WikiLeaks | Five newspapers call for an end to the prosecution of Julian Assange

(London) Five Media (The New York Times, The Guardian, El País, The world and Der Spiegel) on Monday called on the US government to drop charges against WikiLeaks founder Julian Assange over a massive leak of documents.


The 51-year-old Australian is being prosecuted in the United States for having published from 2010 more than 700,000 confidential documents on American military and diplomatic activities, in particular in Iraq and Afghanistan, at the origin of a series of revelations published in particular by these five newspapers. He faces 175 years in prison.

Arrested by British police in 2019 after seven years in confinement at the Ecuadorian embassy in London, he is currently being held in a high-security prison near London pending consideration of his appeal against the British government’s decision to extradite him.

“Collecting and disseminating sensitive information when it is necessary for the public interest constitutes an essential part of the daily work of journalists”, write the editors and managing directors of the five newspapers.

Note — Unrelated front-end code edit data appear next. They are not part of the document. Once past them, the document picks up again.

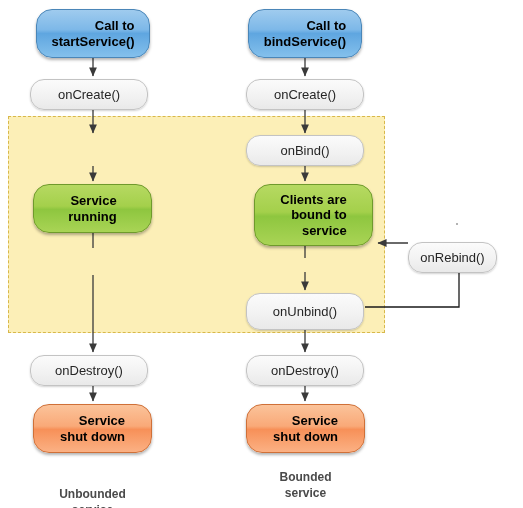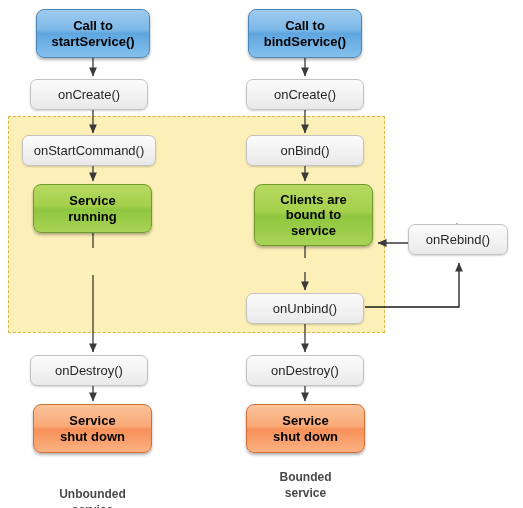--- a/index.html
+++ b/index.html
@@ -23,44 +23,45 @@
     display: flex;
     align-items: center;
     justify-content: center;
     text-align: center;
     line-height: 1.18;
     white-space: pre-line;
   }
 
   
   .pill {
-    border-radius: 8px;
+    border-radius: 16px;
     font-size: 13px;
     font-weight: bold;
     color: #000000;
+    text-align: right;
   }
   .pill-blue {
     background: linear-gradient(to bottom, #9fcbee 0%, #7db8e8 42%, #5fa6e0 50%, #84c0ec 100%);
     border: 1px solid #4a86b8;
     box-shadow: 0 2px 3px rgba(0,0,0,0.30);
   }
   .pill-green {
     background: linear-gradient(to bottom, #b6d962 0%, #a4d04b 45%, #8ec63f 52%, #a9d455 100%);
     border: 1px solid #6f9a2c;
     box-shadow: 0 2px 3px rgba(0,0,0,0.30);
   }
   .pill-orange {
     background: linear-gradient(to bottom, #fbc39a 0%, #f9a978 45%, #f79058 52%, #fbb184 100%);
     border: 1px solid #cf7038;
     box-shadow: 0 2px 3px rgba(0,0,0,0.30);
   }
 
   
   .box {
-    border-radius: 7px;
+    border-radius: 14px;
     font-size: 13px;
     color: #262626;
     background: linear-gradient(to bottom, #fbfbfb 0%, #f2f2f2 55%, #e9e9e9 100%);
     border: 1px solid #c3c3c3;
     box-shadow: 0 1px 2px rgba(0,0,0,0.18);
   }
 
   
   #active-region {
     position: absolute;
@@ -149,21 +150,20 @@
     <path d="M408,243 L378,243" fill="none" stroke="#1a1a1a" stroke-width="1.3" marker-end="url(#arrowhead-left)"></path>
   </svg>
 
   <div class="dot-mark" style="left:456px; top:223px;"></div>
 
   <div class="node pill pill-blue" style="left:36px; top:9px; width:114px; height:49px;">Call to
 startService()</div>
 
   <div class="node box" style="left:30px; top:79px; width:118px; height:31px;">onCreate()</div>
 
-  <div class="node box" style="left:22px; top:135px; width:134px; height:31px;">onStartCommand()</div>
 
   <div class="node pill pill-green" style="left:33px; top:184px; width:119px; height:49px;">Service
 running</div>
 
 
   <div class="node box" style="left:30px; top:355px; width:118px; height:31px;">onDestroy()</div>
 
   <div class="node pill pill-orange" style="left:33px; top:404px; width:119px; height:49px;">Service
 shut down</div>
 
@@ -175,25 +175,25 @@
 
   <div class="node box" style="left:246px; top:79px; width:118px; height:31px;">onCreate()</div>
 
   <div class="node box" style="left:246px; top:135px; width:118px; height:31px;">onBind()</div>
 
   <div class="node pill pill-green" style="left:254px; top:184px; width:119px; height:62px;">Clients are
 bound to
 service</div>
 
 
-  <div class="node box" style="left:246px; top:293px; width:118px; height:31px;">onUnbind()</div>
+  <div class="node box" style="left:246px; top:293px; width:118px; height:37px;">onUnbind()</div>
 
   <div class="node box" style="left:246px; top:355px; width:118px; height:31px;">onDestroy()</div>
 
   <div class="node pill pill-orange" style="left:246px; top:404px; width:119px; height:49px;">Service
 shut down</div>
 
   <div class="caption" style="left:246px; top:470px; width:119px;">Bounded
 service</div>
 
-  <div class="node box" style="left:408px; top:224px; width:100px; height:31px;">onRebind()</div>
+  <div class="node box" style="left:408px; top:242px; width:89px; height:31px;">onRebind()</div>
 
 </div>
 
 </body></html>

“If this work is criminalized, not only the quality of public debate but also our democracies will be considerably weakened. »

They believe that “twelve years after the first publications”, “it is time for the United States government to drop its charges against Julian Assange”, “publishing is not a crime”.

The rostrum recalls that the editors of the five newspapers had “deemed it necessary to publicly criticize his attitude in 2011 when unredacted versions of the diplomatic cables were made public, and some of us remain concerned about the accusation in the US lawsuit that he aided in the computer intrusion into a classified database.

“But we stand together today to express our great concern at the endless legal proceedings that Julian Assange is undergoing,” insists the forum.

Its authors point out that the recourse, launched under the American presidency of Donald Trump, to a text dating from 1917 to fight against spies “had never been used against journalists, media or broadcasters”.

“Such an indictment creates a dangerous precedent” and “threatens the freedom to inform”.

Last month, US Attorney General Merrick Garland issued new, more protective guidelines for journalists, but did not hint at any definitive consequences for Julian Assange.

They authorize the prosecution of journalists suspected of acting as agents of foreign powers and advocate a case-by-case approach to cases involving persons who are not necessarily journalists in the traditional sense of the term.